I topi con una mutazione nella subunità α1 del recettore GABAA (H101R), che compromette il legame con le benzodiazepine, perdevano la plasticità adattativa indotta da questi farmaci. Un modulatore recettoriale selettivo per sub-tipo di GABAA, che ha proprietà ansiolitiche ed agisce come agonista parziale per i sotto-tipi α2, α3 e α5, ma da antagonista di α1, non induceva la plasticità adattativa, suggerendo che questo effetto dipende dai recettori della VTA che contengono la subunità α1.

Le colorazioni immunoistochimiche hanno rivelato che la VTA è ricca di neuroni gabaergici contenenti l’isoforma α1. Inoltre, le registrazioni elettrofisiologiche in vivo hanno dimostrato che la disinibizione indotta da benzodiazepine dei neuroni dopaminergici della VTA era abolita nei topi con la mutazione H101R, ma non nei ceppi murini in cui erano mutate altre isoforme della subunità α.

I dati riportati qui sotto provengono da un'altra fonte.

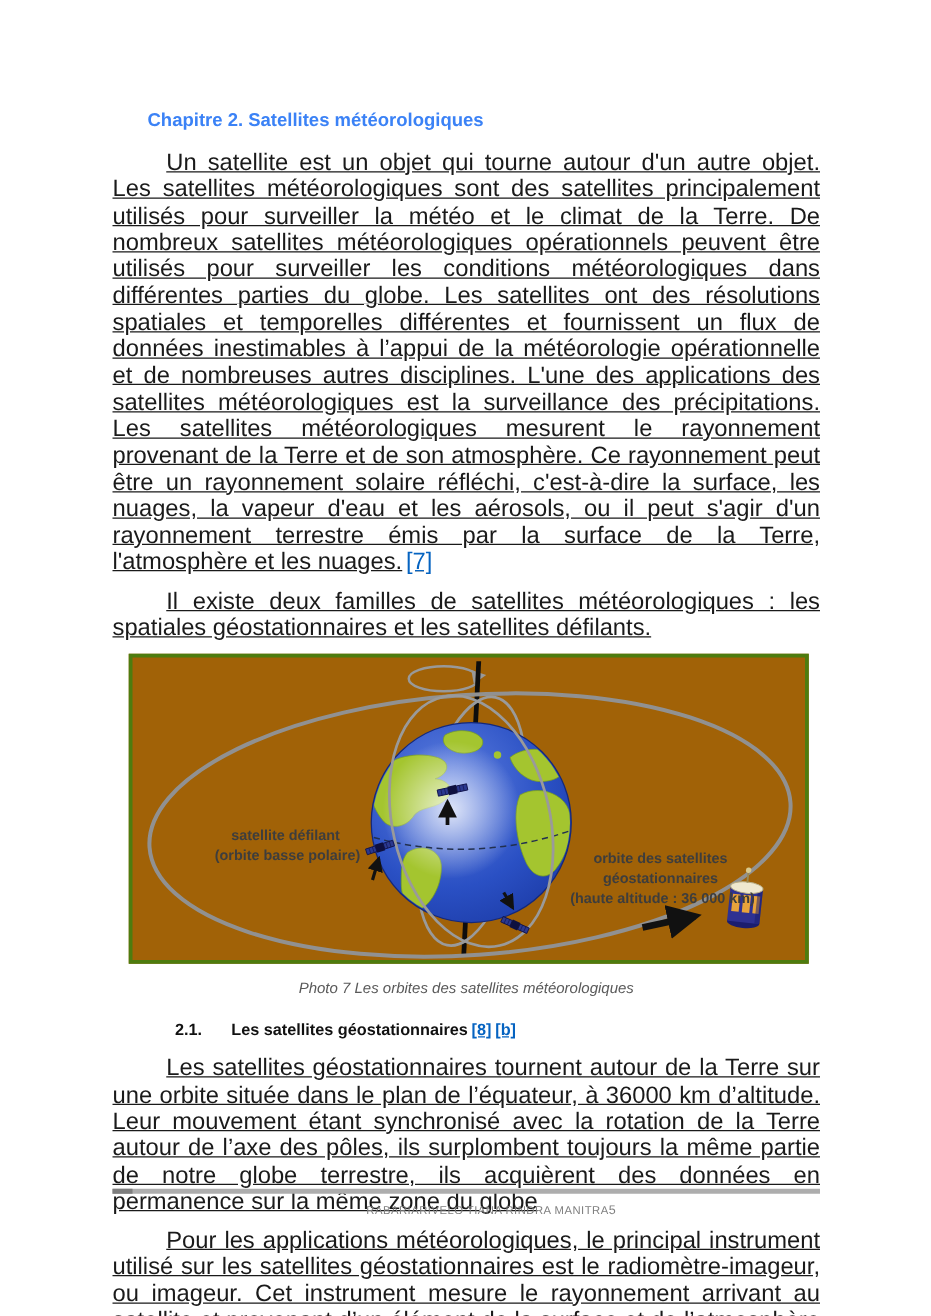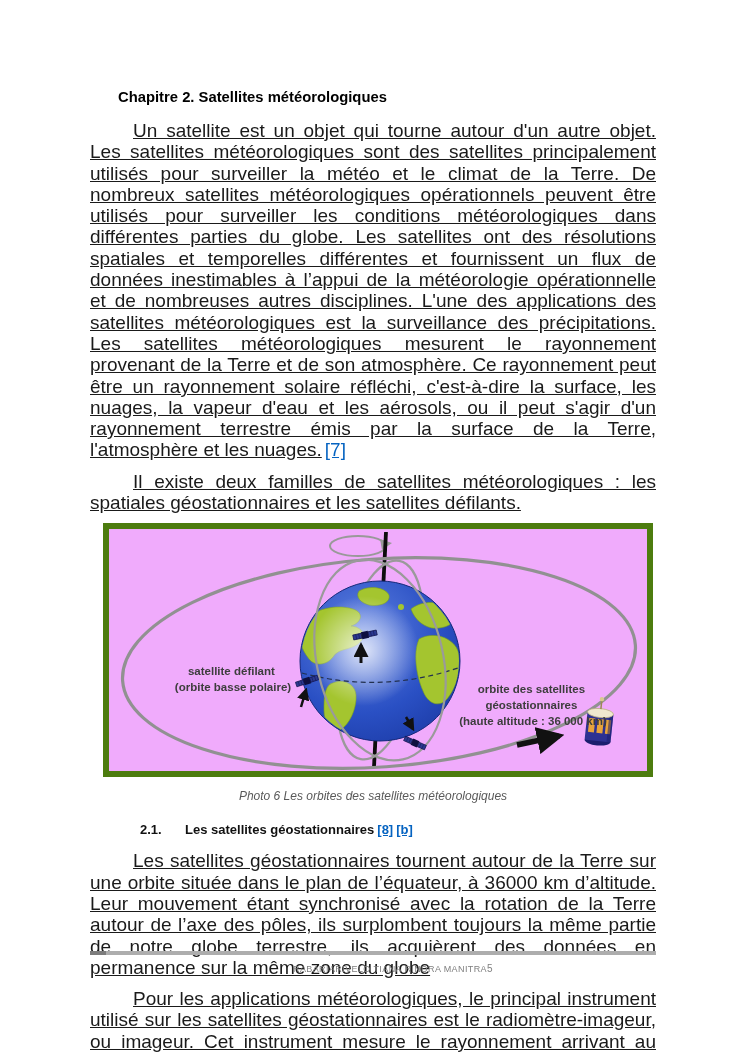--- a/index.html
+++ b/index.html
@@ -15,7 +15,7 @@
   }
   h1.chapter {
     margin:0 0 13px 28px;
-    font-size:14.8px; font-weight:bold; color:#000000;
+    font-size:14.8px; font-weight:bold; color:#3b82f6;
     line-height:19px;
   }
   p.body-para {

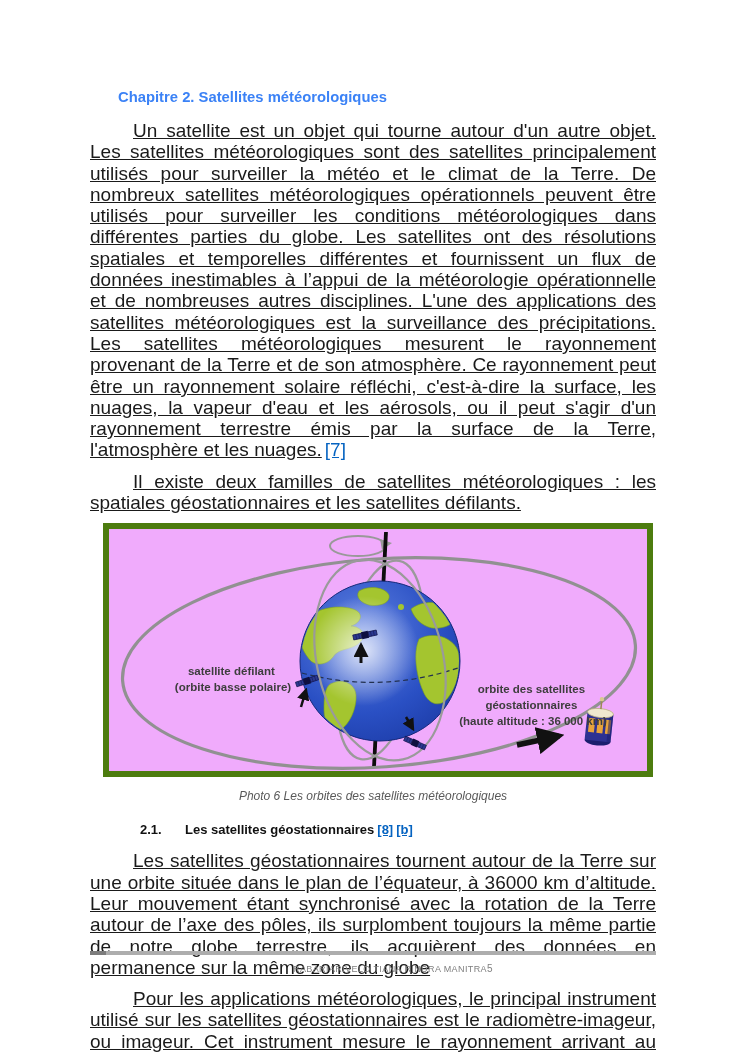--- a/index.html
+++ b/index.html
@@ -27,8 +27,8 @@
   .figure-wrap { margin:3px 0 0 13px; }
   .figure-frame {
     width:538px; height:242px;
-    border:6px solid #4d7c0f;
-    background:#f0abfc;
+    border:3px solid #4d7c0f;
+    background:#a16207;
   }
   .caption {
     margin-top:9px;

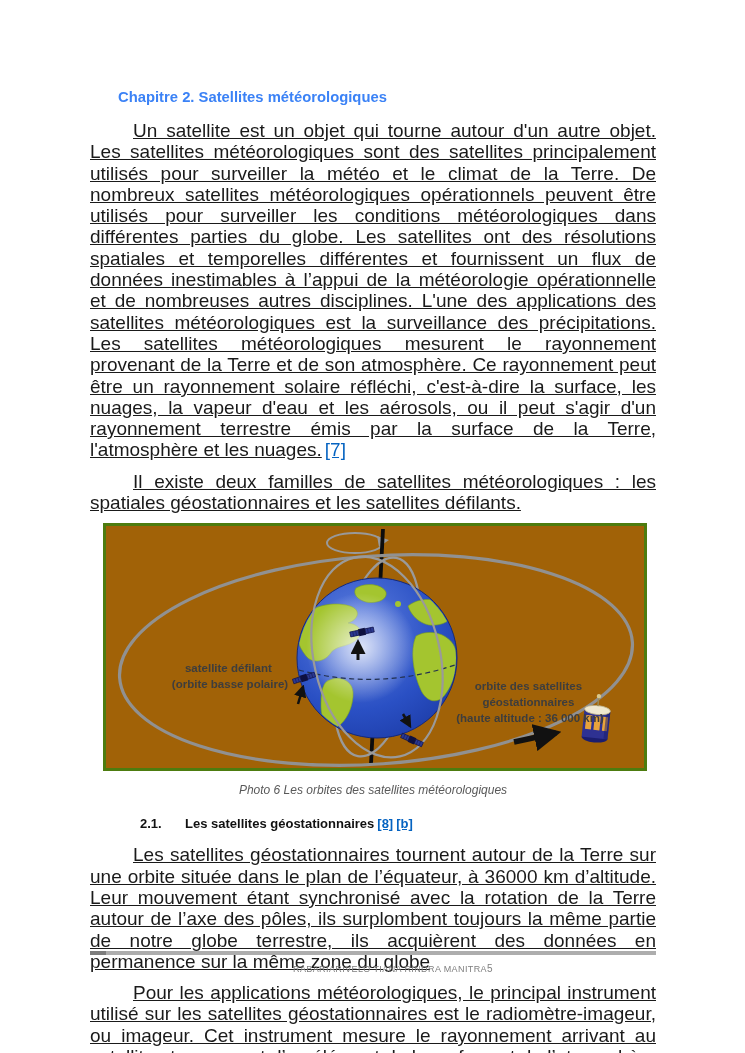--- a/index.html
+++ b/index.html
@@ -167,7 +167,7 @@
   </div>
 
   <div class="caption">
-    <div>Photo 6 Les orbites des satellites météorologiques</div>
+    <div>Photo 7 Les orbites des satellites météorologiques</div>
   </div>
 
   <h2 class="section">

Infine, un ultimo tipo di esperimenti ha fornito un dato importante sui topi con la mutazione H101R: questi roditori non erano in grado di sviluppare preferenza per una soluzione da bere contenente benzodiazepine, ma conservavano la capacità di acquisire una forte preferenza per soluzioni contenenti saccarosio rispetto all’acqua pura, dimostrando che il sistema generico di rinforzo basato sulla ricompensa, o sistema a ricompensa della VTA era assolutamente integro.

Concludendo, l’identificazione delle basi molecolari del comportamento di dipendenza indotto da benzodiazepine consentirà di sperimentare ansiolitici selettivi rispetto alle isoforme  delle subunità recettoriali GABAA e privi dell’effetto indesiderato che limita la prescrizione.

 

L’autrice della nota invita alla lettura degli scritti di argomento connesso che compaiono su questo sito.

 

Ludovica R. Poggi

BM&L-Maggio 2010

www.brainmindlife.org

 

[Tipologia del testo: RECENSIONE]

 

 

 

 

 



[1] Il ruolo dei fattori genetici e di altre causa predisponenti, in termini di fenotipo cerebrale e stato di attivazione, è senz’altro molto importante nel determinare o meno lo sviluppo di dipendenza. Numerosi studi sono stati condotti, ma è necessario proseguire la ricerca alla luce delle nuove conoscenze. Gli psichiatri di tutto il mondo hanno documentato casi di pazienti trattati anche con dosi elevate e numerose volte nell’arco di tutta la vita, senza che mai sviluppassero dipendenza, manifestando solo, nel caso di assunzioni protratte, la fisiologica assuefazione (riduzione dell’effetto a parità di dose) che, dopo un congruo periodo di sospensione, scompariva.